Exercise prompt:
Could you output each line below precisely as it stands, without the images?

--- Material supplied Enclosed Below ---

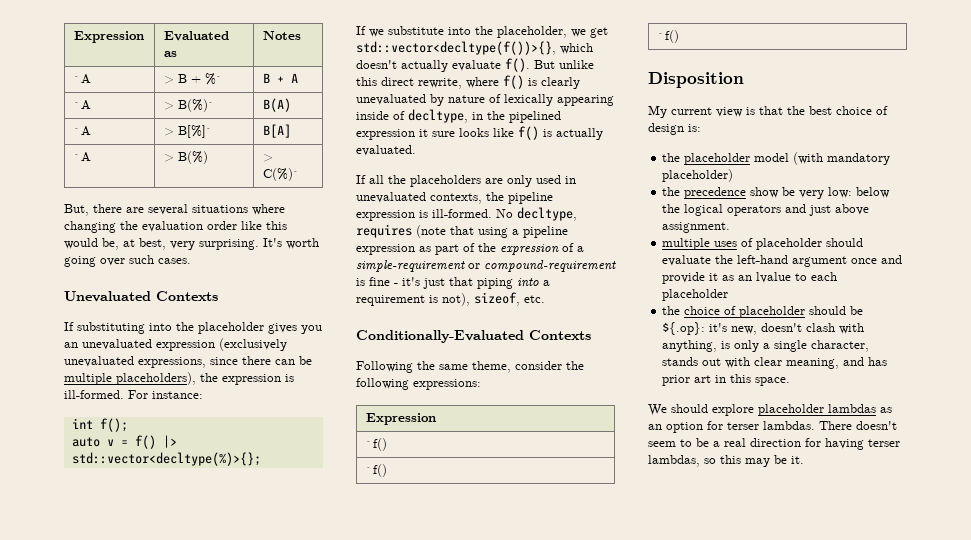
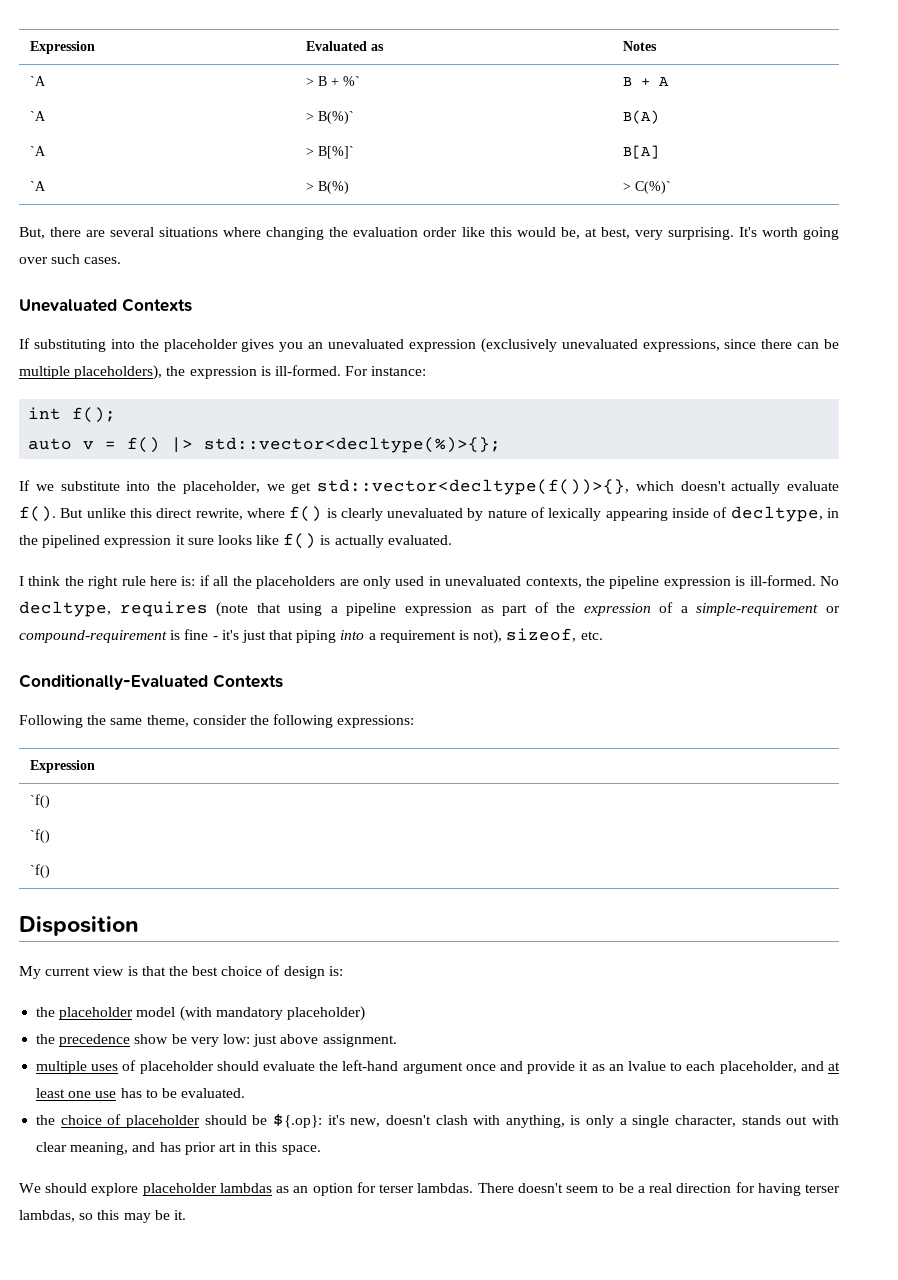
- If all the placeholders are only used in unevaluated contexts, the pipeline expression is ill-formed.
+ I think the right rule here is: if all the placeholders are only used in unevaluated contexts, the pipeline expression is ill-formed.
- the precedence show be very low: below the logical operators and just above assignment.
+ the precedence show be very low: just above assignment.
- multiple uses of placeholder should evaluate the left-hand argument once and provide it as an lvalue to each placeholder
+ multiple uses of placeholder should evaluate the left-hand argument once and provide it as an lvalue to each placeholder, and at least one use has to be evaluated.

--- End of Enclosed Material supplied ---

Written solution:
- If all the placeholders are only used in unevaluated contexts, the pipeline expression is ill-formed.
+ I think the right rule here is: if all the placeholders are only used in unevaluated contexts, the pipeline expression is ill-formed.
- the precedence show be very low: below the logical operators and just above assignment.
+ the precedence show be very low: just above assignment.
- multiple uses of placeholder should evaluate the left-hand argument once and provide it as an lvalue to each placeholder
+ multiple uses of placeholder should evaluate the left-hand argument once and provide it as an lvalue to each placeholder, and at least one use has to be evaluated.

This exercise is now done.